**Data records**
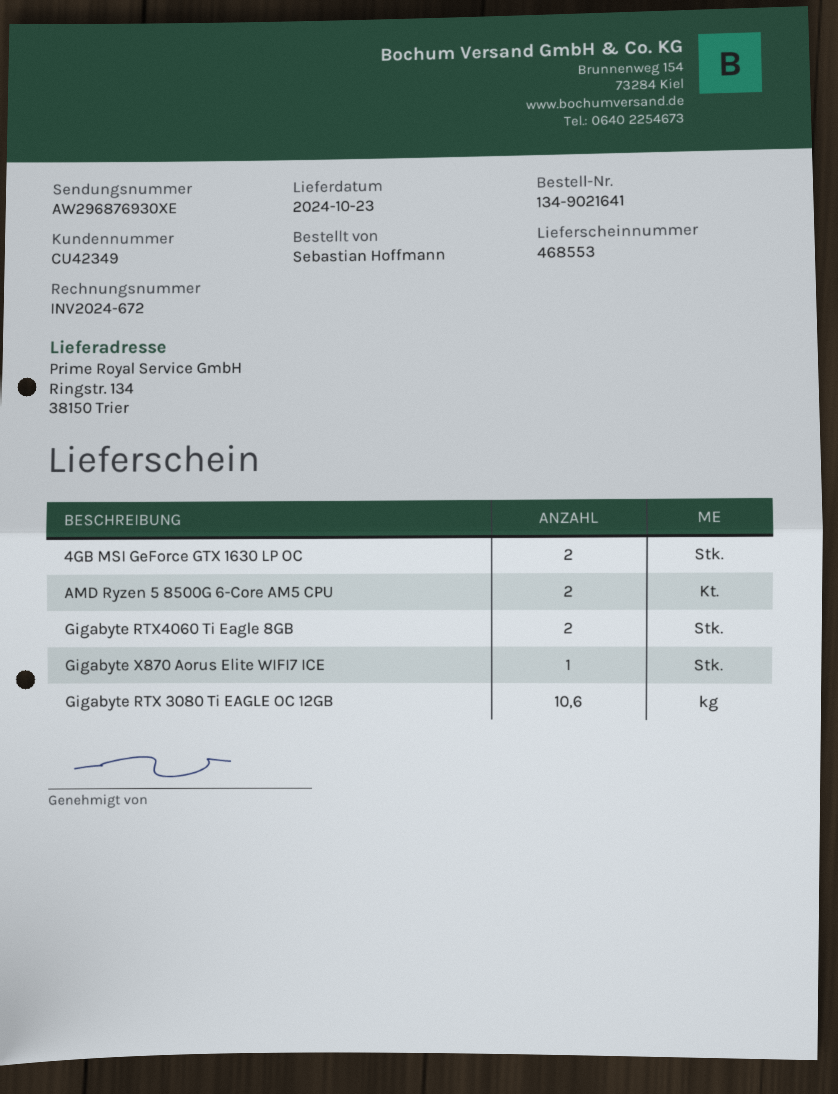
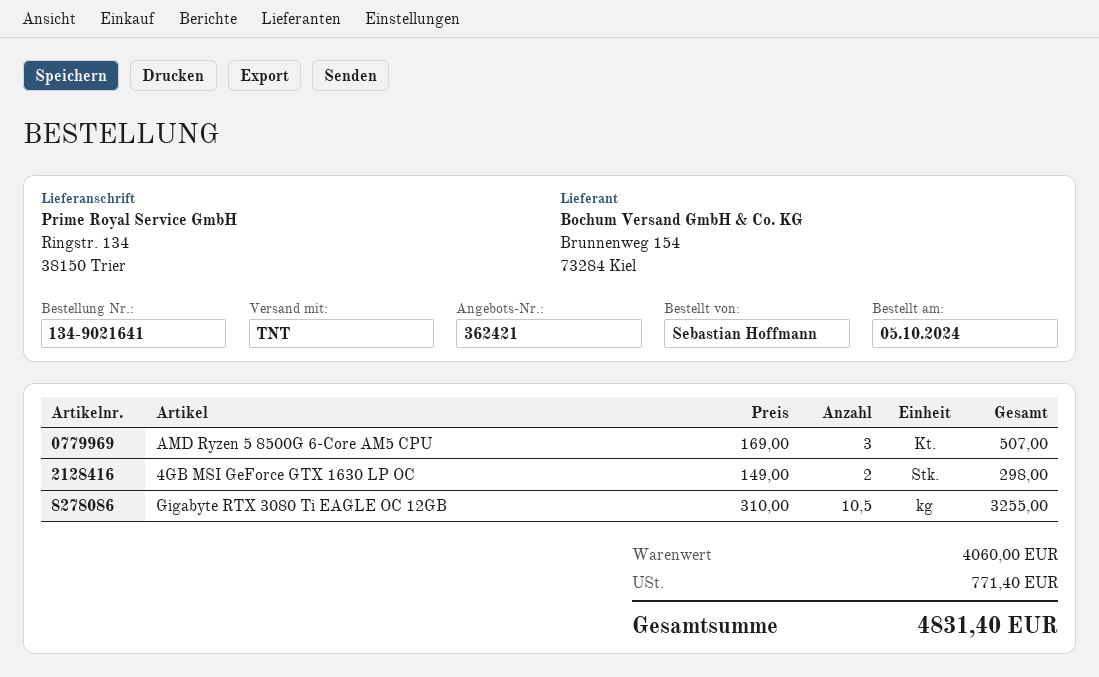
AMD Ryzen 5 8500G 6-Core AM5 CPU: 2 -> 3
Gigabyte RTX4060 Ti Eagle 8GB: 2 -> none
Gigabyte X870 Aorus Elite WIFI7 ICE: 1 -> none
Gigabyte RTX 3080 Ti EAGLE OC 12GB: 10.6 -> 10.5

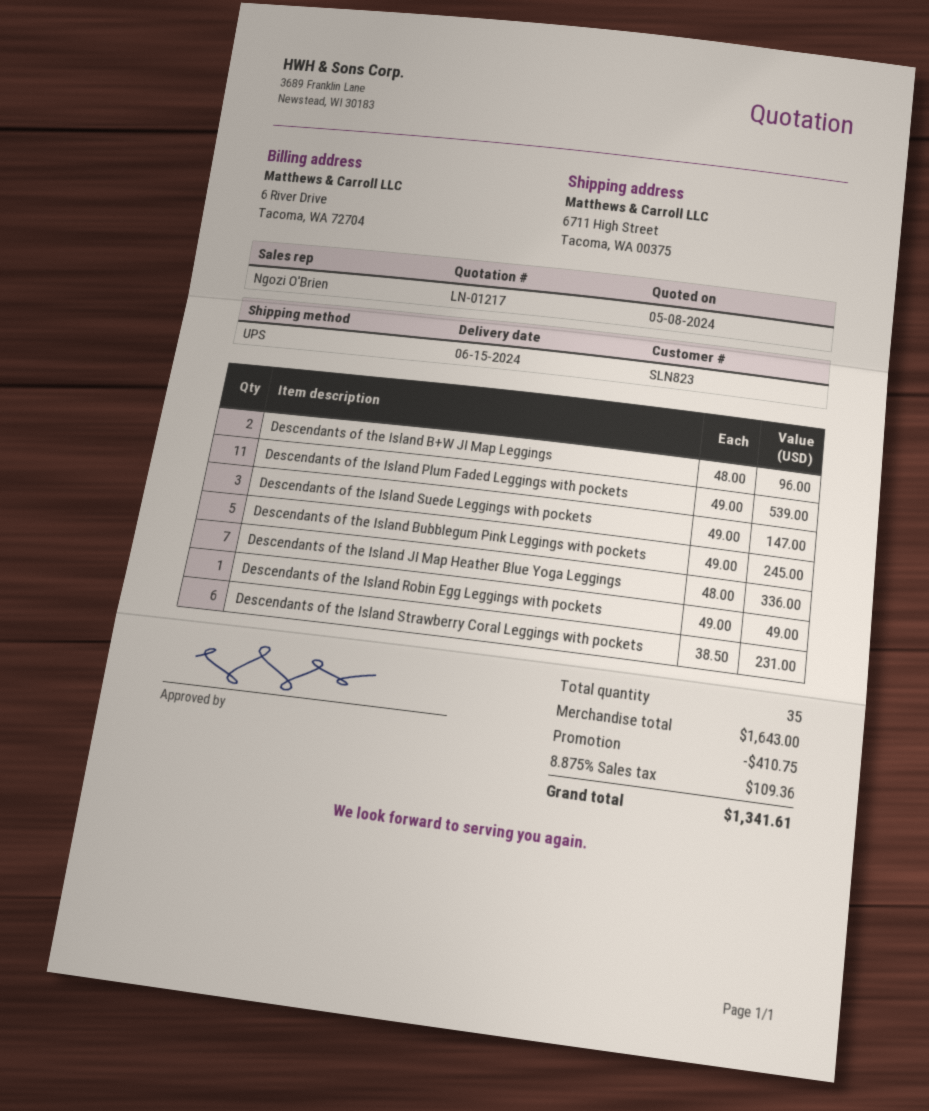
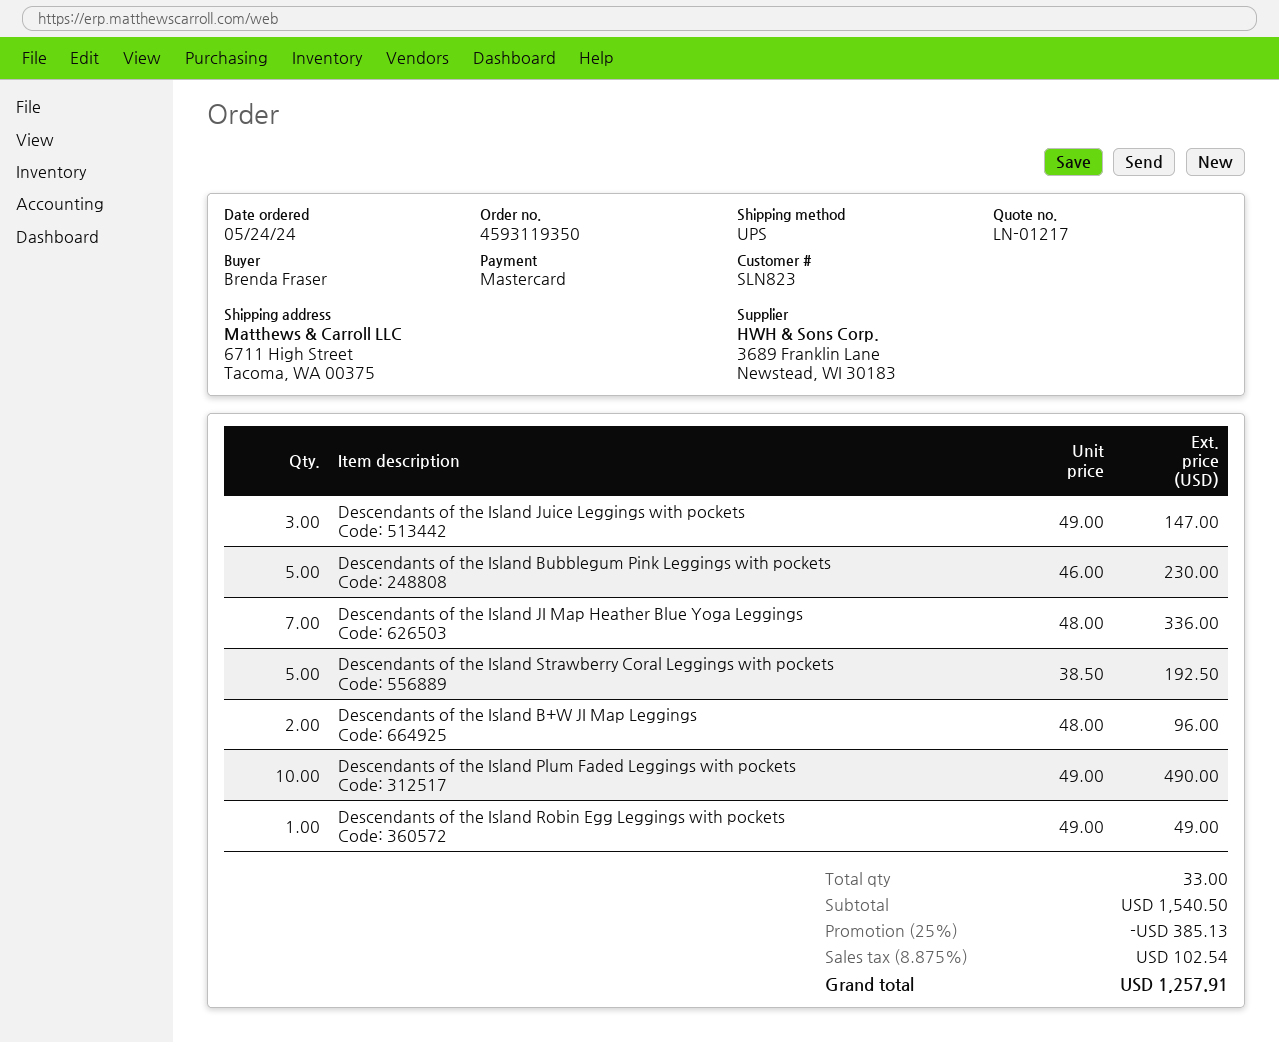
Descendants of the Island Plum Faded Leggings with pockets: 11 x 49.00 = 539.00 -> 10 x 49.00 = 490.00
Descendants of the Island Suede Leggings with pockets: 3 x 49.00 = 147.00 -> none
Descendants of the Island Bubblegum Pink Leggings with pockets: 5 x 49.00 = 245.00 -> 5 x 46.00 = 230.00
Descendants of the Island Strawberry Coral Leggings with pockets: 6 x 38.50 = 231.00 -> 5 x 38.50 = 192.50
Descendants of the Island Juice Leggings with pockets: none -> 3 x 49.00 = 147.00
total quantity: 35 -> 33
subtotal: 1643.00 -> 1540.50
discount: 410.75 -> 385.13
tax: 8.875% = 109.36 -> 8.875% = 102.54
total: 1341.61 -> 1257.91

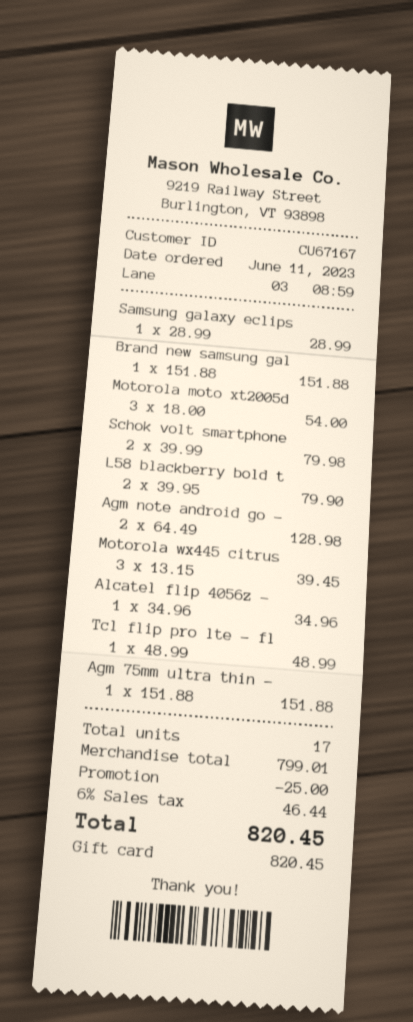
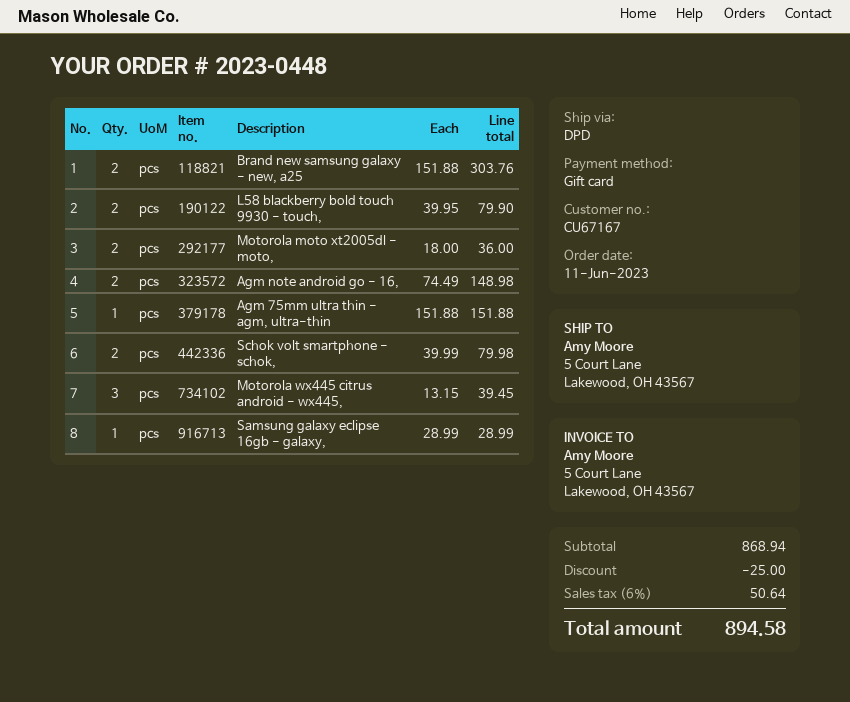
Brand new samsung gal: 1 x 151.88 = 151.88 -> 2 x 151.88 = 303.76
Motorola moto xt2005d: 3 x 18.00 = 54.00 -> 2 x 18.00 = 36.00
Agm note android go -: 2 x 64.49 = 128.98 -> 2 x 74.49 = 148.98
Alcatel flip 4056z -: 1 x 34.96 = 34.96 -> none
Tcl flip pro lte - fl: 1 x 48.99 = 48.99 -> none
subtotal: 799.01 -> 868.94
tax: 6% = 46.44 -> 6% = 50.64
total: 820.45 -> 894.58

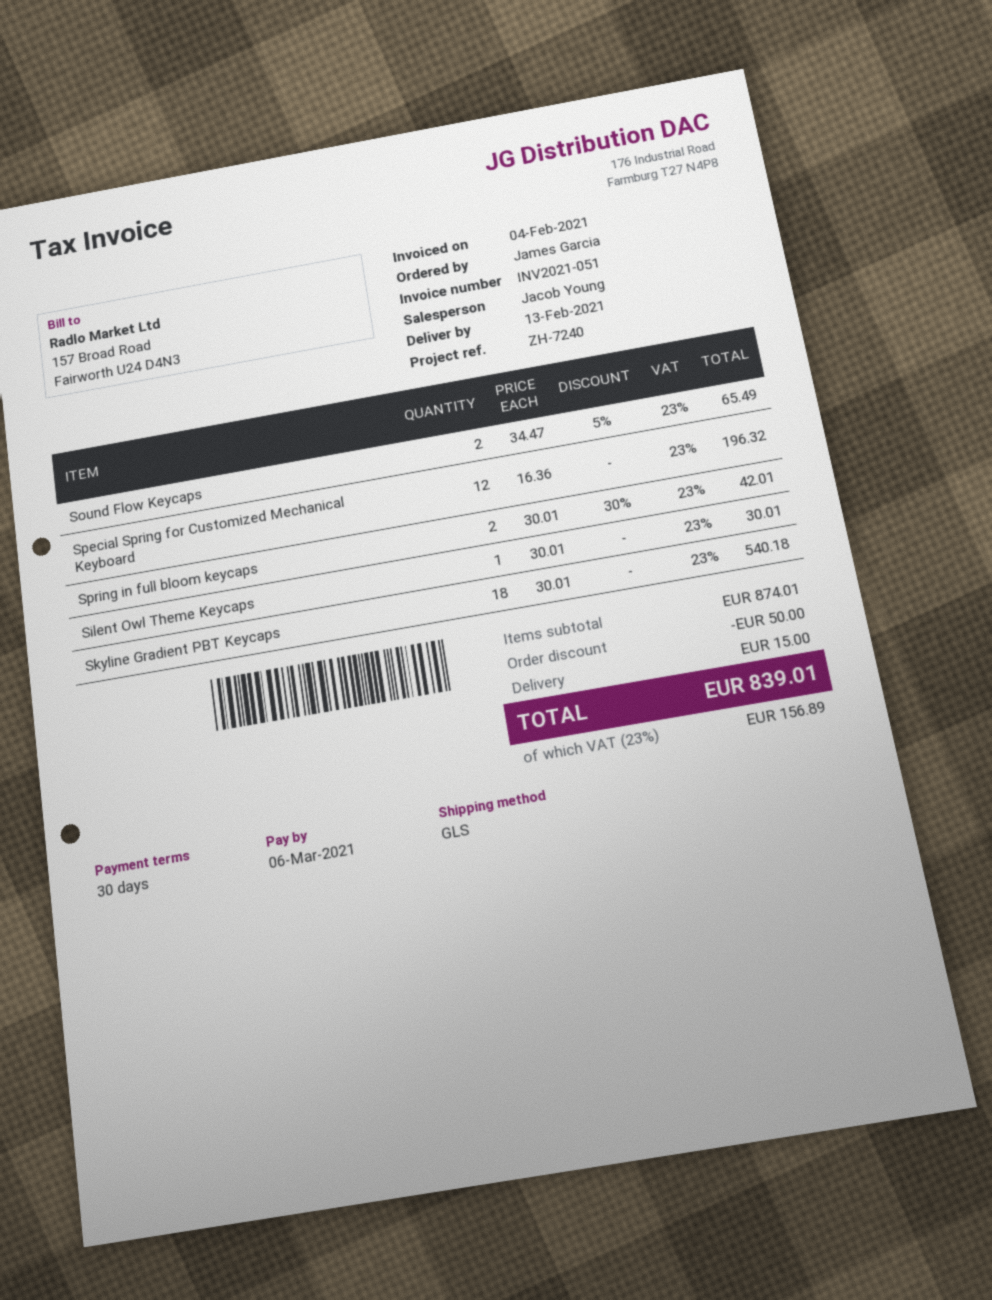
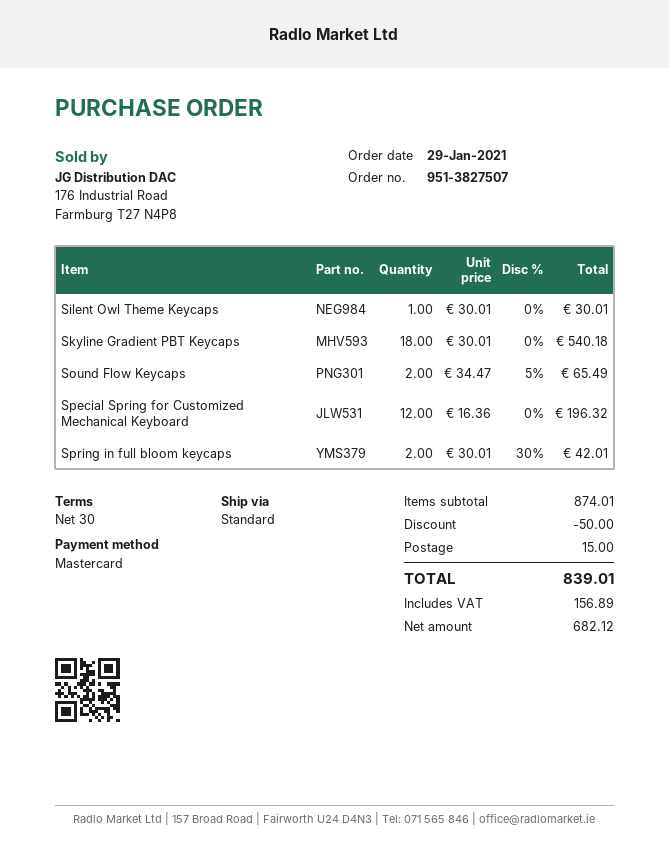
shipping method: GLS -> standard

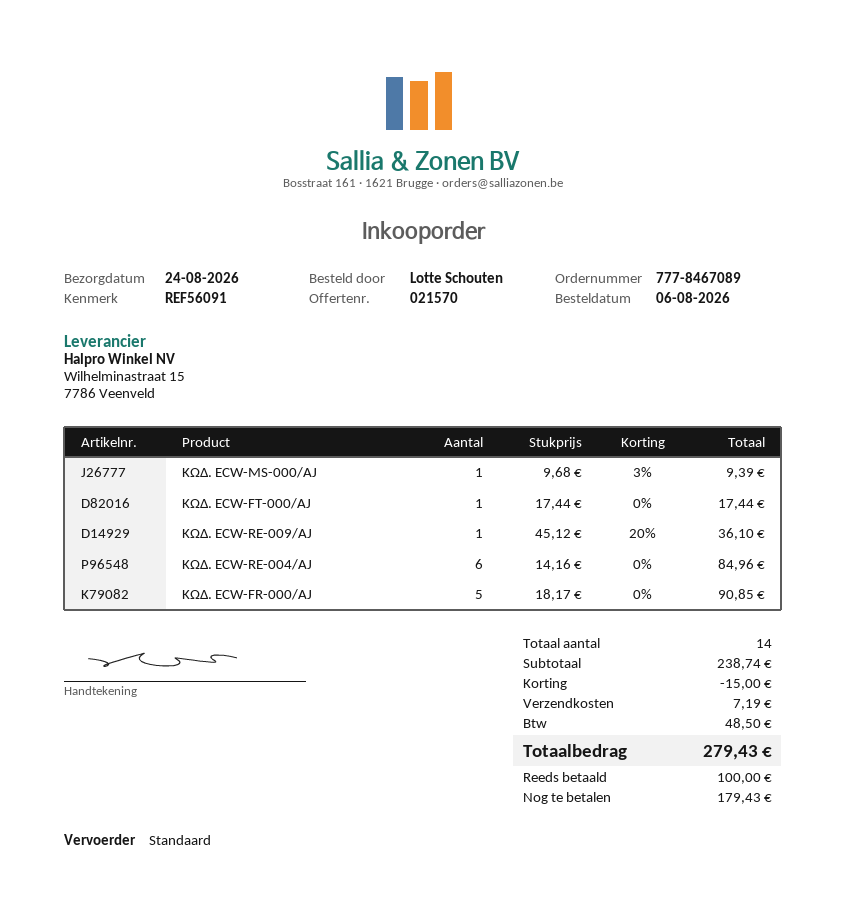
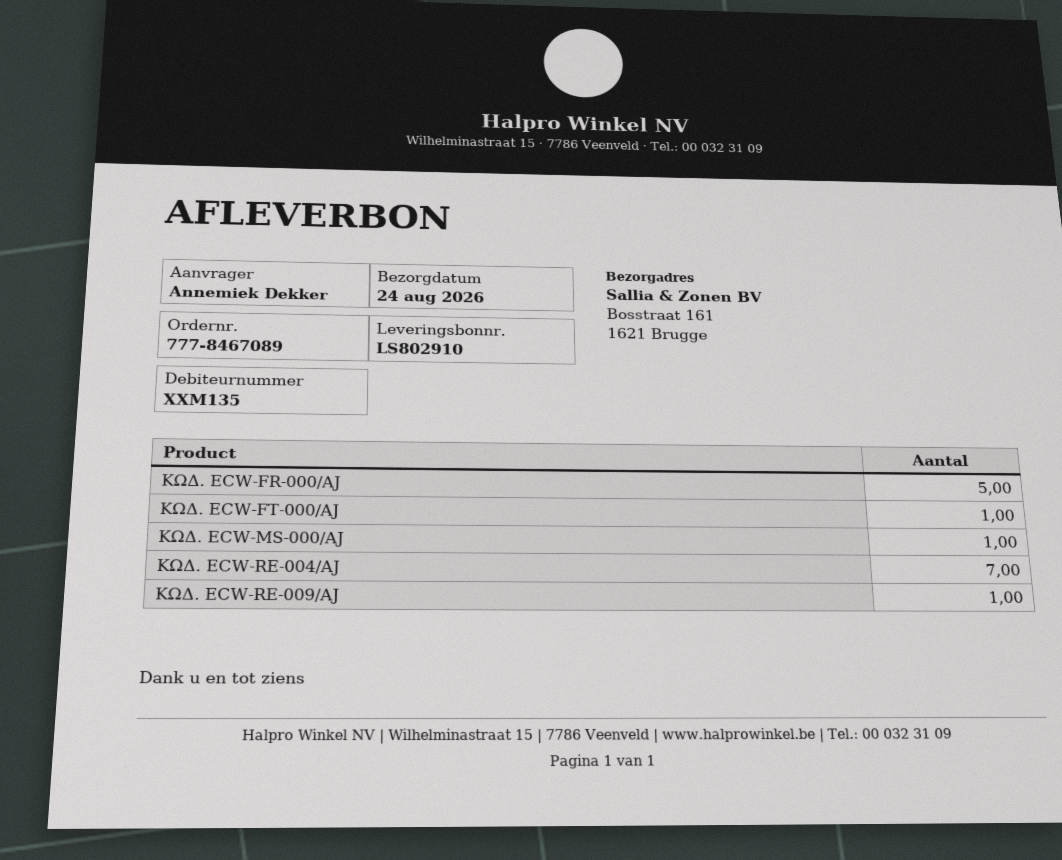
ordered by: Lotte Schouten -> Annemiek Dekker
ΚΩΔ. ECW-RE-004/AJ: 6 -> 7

**About this task**
Copy every line exactly, from the opening line of the entries down to the line holding "Gigabyte RTX 3080", and keep the pictures out.

**Solution to this problem**
AMD Ryzen 5 8500G 6-Core AM5 CPU: 2 -> 3
Gigabyte RTX4060 Ti Eagle 8GB: 2 -> none
Gigabyte X870 Aorus Elite WIFI7 ICE: 1 -> none
Gigabyte RTX 3080 Ti EAGLE OC 12GB: 10.6 -> 10.5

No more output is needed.